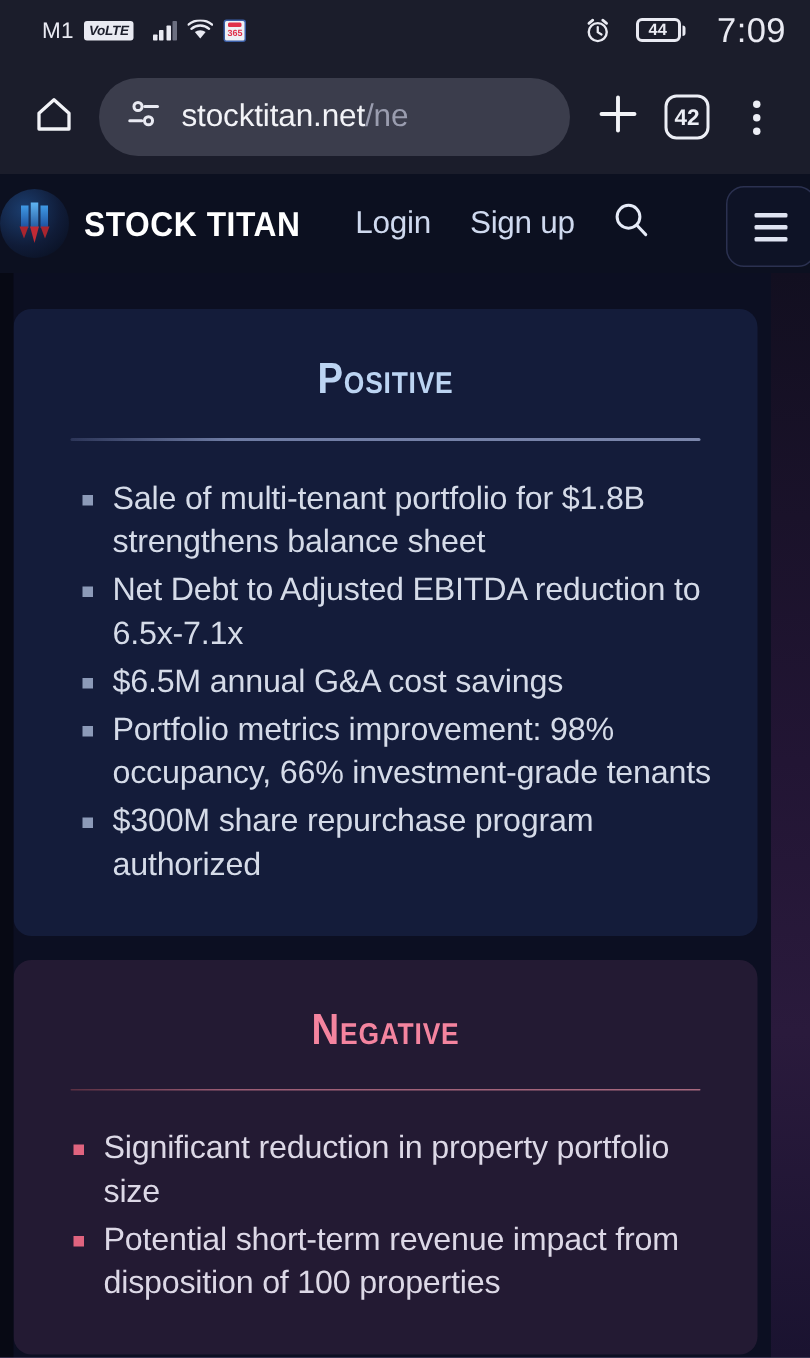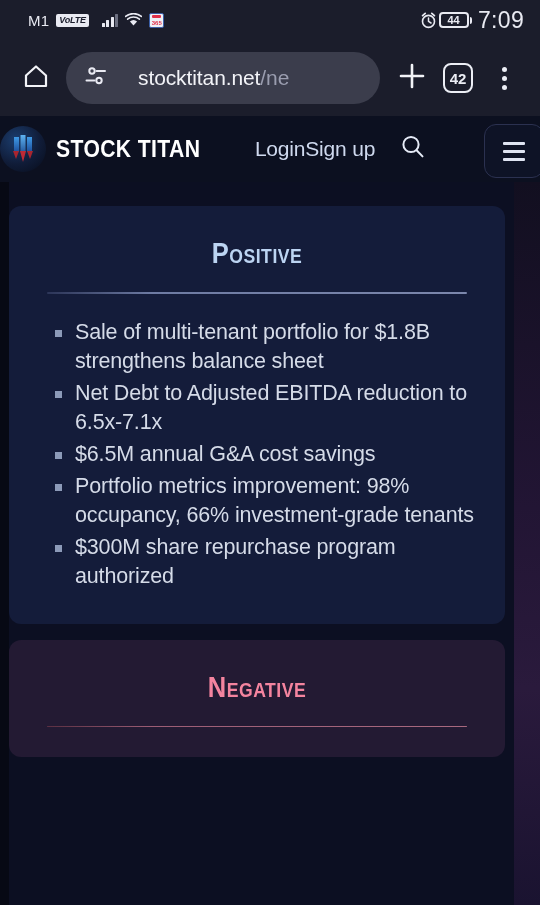--- a/index.html
+++ b/index.html
@@ -32,21 +32,21 @@
     justify-content: space-between;
     padding: 0 16px 0 28px;
     box-sizing: border-box;
   }
   .sb-left, .sb-right {
     display: flex;
     align-items: center;
     justify-content: center;
   }
   .sb-left { gap: 7px; }
-  .sb-right { gap: 2px; }
+  .sb-right { gap: 17px; }
   .carrier {
     color: #e9eaf2;
     font-size: 15px;
     letter-spacing: .2px;
   }
   .volte {
     background: #e9eaf2;
     color: #1b1d2b;
     font-size: 9px;
     font-weight: bold;
@@ -156,21 +156,21 @@
   }
   .urlbar {
     flex: 1;
     height: 52px;
     background: #3b3d4c;
     border-radius: 26px;
     display: flex;
     align-items: center;
     padding: 0 18px;
     box-sizing: border-box;
-    gap: 30px;
+    gap: 13px;
     margin: 0 8px 0 6px;
     overflow: hidden;
     min-width: 0;
   }
   .url-text {
     color: #f2f3f7;
     font-size: 21px;
     white-space: nowrap;
     overflow: hidden;
     letter-spacing: -.1px;
@@ -230,21 +230,22 @@
     letter-spacing: .4px;
     margin-left: 10px;
     font-family: "Liberation Sans Narrow", "Liberation Sans", sans-serif;
     transform: scaleX(.92);
     transform-origin: left center;
     white-space: nowrap;
   }
   .navlinks {
     display: flex;
     align-items: center;
-    margin-left: 42px;
+    gap: 26px;
+    margin-left: 24px;
   }
   .navlink {
     color: #cfd9ee;
     font-size: 21px;
     white-space: nowrap;
     letter-spacing: -.2px;
   }
   .search-btn {
     margin-left: 20px;
     width: 36px; height: 36px;
@@ -516,17 +517,21 @@
           <li>Net Debt to Adjusted EBITDA reduction to 6.5x-7.1x</li>
           <li>$6.5M annual G&amp;A cost savings</li>
           <li>Portfolio metrics improvement: 98% occupancy, 66% investment-grade tenants</li>
           <li>$300M share repurchase program authorized</li>
         </ul>
       </div>
 
       <div class="card card-negative">
         <div class="card-title title-negative">Negative</div>
         <div class="divider div-negative"></div>
+        <ul class="bullets neg-bullets">
+          <li>Significant reduction in property portfolio size</li>
+          <li>Potential short-term revenue impact from disposition of 100 properties</li>
+        </ul>
       </div>
     </div>
   </div>
 
 </div>
 
 </body></html>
• • • • •
Task prompt
Every line above is to be written out unchanged, with the pictures omitted.

Result
--- a/index.html
+++ b/index.html
@@ -32,21 +32,21 @@
     justify-content: space-between;
     padding: 0 16px 0 28px;
     box-sizing: border-box;
   }
   .sb-left, .sb-right {
     display: flex;
     align-items: center;
     justify-content: center;
   }
   .sb-left { gap: 7px; }
-  .sb-right { gap: 2px; }
+  .sb-right { gap: 17px; }
   .carrier {
     color: #e9eaf2;
     font-size: 15px;
     letter-spacing: .2px;
   }
   .volte {
     background: #e9eaf2;
     color: #1b1d2b;
     font-size: 9px;
     font-weight: bold;
@@ -156,21 +156,21 @@
   }
   .urlbar {
     flex: 1;
     height: 52px;
     background: #3b3d4c;
     border-radius: 26px;
     display: flex;
     align-items: center;
     padding: 0 18px;
     box-sizing: border-box;
-    gap: 30px;
+    gap: 13px;
     margin: 0 8px 0 6px;
     overflow: hidden;
     min-width: 0;
   }
   .url-text {
     color: #f2f3f7;
     font-size: 21px;
     white-space: nowrap;
     overflow: hidden;
     letter-spacing: -.1px;
@@ -230,21 +230,22 @@
     letter-spacing: .4px;
     margin-left: 10px;
     font-family: "Liberation Sans Narrow", "Liberation Sans", sans-serif;
     transform: scaleX(.92);
     transform-origin: left center;
     white-space: nowrap;
   }
   .navlinks {
     display: flex;
     align-items: center;
-    margin-left: 42px;
+    gap: 26px;
+    margin-left: 24px;
   }
   .navlink {
     color: #cfd9ee;
     font-size: 21px;
     white-space: nowrap;
     letter-spacing: -.2px;
   }
   .search-btn {
     margin-left: 20px;
     width: 36px; height: 36px;
@@ -516,17 +517,21 @@
           <li>Net Debt to Adjusted EBITDA reduction to 6.5x-7.1x</li>
           <li>$6.5M annual G&amp;A cost savings</li>
           <li>Portfolio metrics improvement: 98% occupancy, 66% investment-grade tenants</li>
           <li>$300M share repurchase program authorized</li>
         </ul>
       </div>
 
       <div class="card card-negative">
         <div class="card-title title-negative">Negative</div>
         <div class="divider div-negative"></div>
+        <ul class="bullets neg-bullets">
+          <li>Significant reduction in property portfolio size</li>
+          <li>Potential short-term revenue impact from disposition of 100 properties</li>
+        </ul>
       </div>
     </div>
   </div>
 
 </div>
 
 </body></html>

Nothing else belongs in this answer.